The cruise had gone well at first, and she had particularly enjoyed the Greek islands and the excursions to Egyptian antiquities. However, in Singapore she had picked up a bug that confined her to her cabin for several days. The Southern Alps in new Zealand had cheered her up, especially as she thought she recognised some locations from the “Lord of the Rings” films, but during the long haul across the Pacific the on-board entertainment began to pall and she wished for a little more excitement.
As they say, “Be careful what you wish for.” In the midst of the Crossing the Line ceremony, the ship suffered a serious power failure. It was just one in a series of calamities to have struck such vessels in the past year or two, and there were not entirely frivolous suggestions that Someone up there might be dropping a hint about conspicuous extravagance in a world with millions starving. More sceptical passengers muttered about cost-cutting on maintenance, but neither explanation made the discomfort and anxiety easier to bear.
Although arriving under tow at Tarawa in Kiribati put an end to the more lurid fears among passengers with no worse experience of danger than a visit to the dentist, that was about as much as could be said for it. There may be duller places, but no one could think of any. Complaints about conditions on board were pointless: an emergency generator had been found, but could cope only with a few essential functions such as refrigeration of the ship’s food stocks, and luxuries such as air conditioning were well beyond its capacity. In the equatorial heat even the most passionate sun-worshippers were interested only in shade, and competition for places under the inadequate awnings was intense. Someone who made a joke about “The hottest property in town” was nearly thrown into the lagoon, and but for the fear of sharks he might have welcomed the dip.
Despite the oppressive heat below decks, sheer desperation drove Miranda to another search of the library despite her near-conviction of having exhausted its possibilities. She had almost given up what little hope there was when she spotted a battered paperback thrust far back and spine first between two larger volumes. It turned out to be Arthur Grimble’s “A Pattern of Islands” which she bore off in triumph to the least uncomfortable spot she could find.
Among these tales of colonial administration almost a century earlier in what is now Kiribati, she came to Grimble’s account of apparently meeting the ghost of a village elder on his way to face the judge of the dead. It fascinated her, and the more she re-read it, the more eager she became to visit that particular island. How that might be achieved at least gave her something to think about.
Another of the passengers was a retired army officer by the name of Ron Carpenter. He had a roving eye that, as she was well aware, had more than once alighted lasciviously on Miranda. She didn’t mind; a cat can look at a king, after all, supposing the animal can find one. He was only too pleased when she asked his advice on getting to Makin Island.
Her reasons gave him an idea, which he shared with the cruise manager Ted Norris, who was at his wits’ end to find ways of entertaining his charges. Why not organise a boatload to visit the place? Norris was definitely interested, and they put it to the skipper.
“Hmm. Have you any idea how far it is to Makin?”
“It doesn’t look terribly far on the map.”

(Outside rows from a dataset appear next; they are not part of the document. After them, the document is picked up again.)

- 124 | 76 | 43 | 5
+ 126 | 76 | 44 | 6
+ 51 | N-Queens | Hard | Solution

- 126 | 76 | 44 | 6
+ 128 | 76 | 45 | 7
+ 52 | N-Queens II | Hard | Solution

A chart was produced. “Well, you see, it’s the best part of two hundred miles. Suppose you have a boat that can do twenty knots, which is optimistic. That means about ten hours each way. You only have twelve hours’ daylight, and I don’t suppose you’d contemplate an overnight stay even if I allowed it. I’m sorry, but it just isn’t on.”
Carpenter was crestfallen. “I hadn’t realised. The map in the book didn’t have a scale.”
That gave Norris an idea. “So the girl herself doesn’t know how far it is?”
“I don’t see how she could.”
“Well, then. How about a little harmless deception? Makin’s the northern tip of the whole group. Here’s Tarawa atoll, and at the northern tip there’s this other little island. That’s about twenty miles away. After twenty miles of choppy water in a small craft, no one’s likely to complain that it isn’t far enough. And they won’t have any idea of what either island looks like.”
“Just as well. The situations are totally different.”
“But you won’t see that from sea level. And these islands are never more than a few feet higher.”
Eventually it was agreed, and an explanatory notice posted inviting interest. Unsurprisingly, given the lack of alternatives, there were more than enough signatures to warrant a lottery for places, although of course Miranda as originator of the idea had one automatically. Norris suggested that Carpenter deserved the same privilege, but he waived it; he had other ideas.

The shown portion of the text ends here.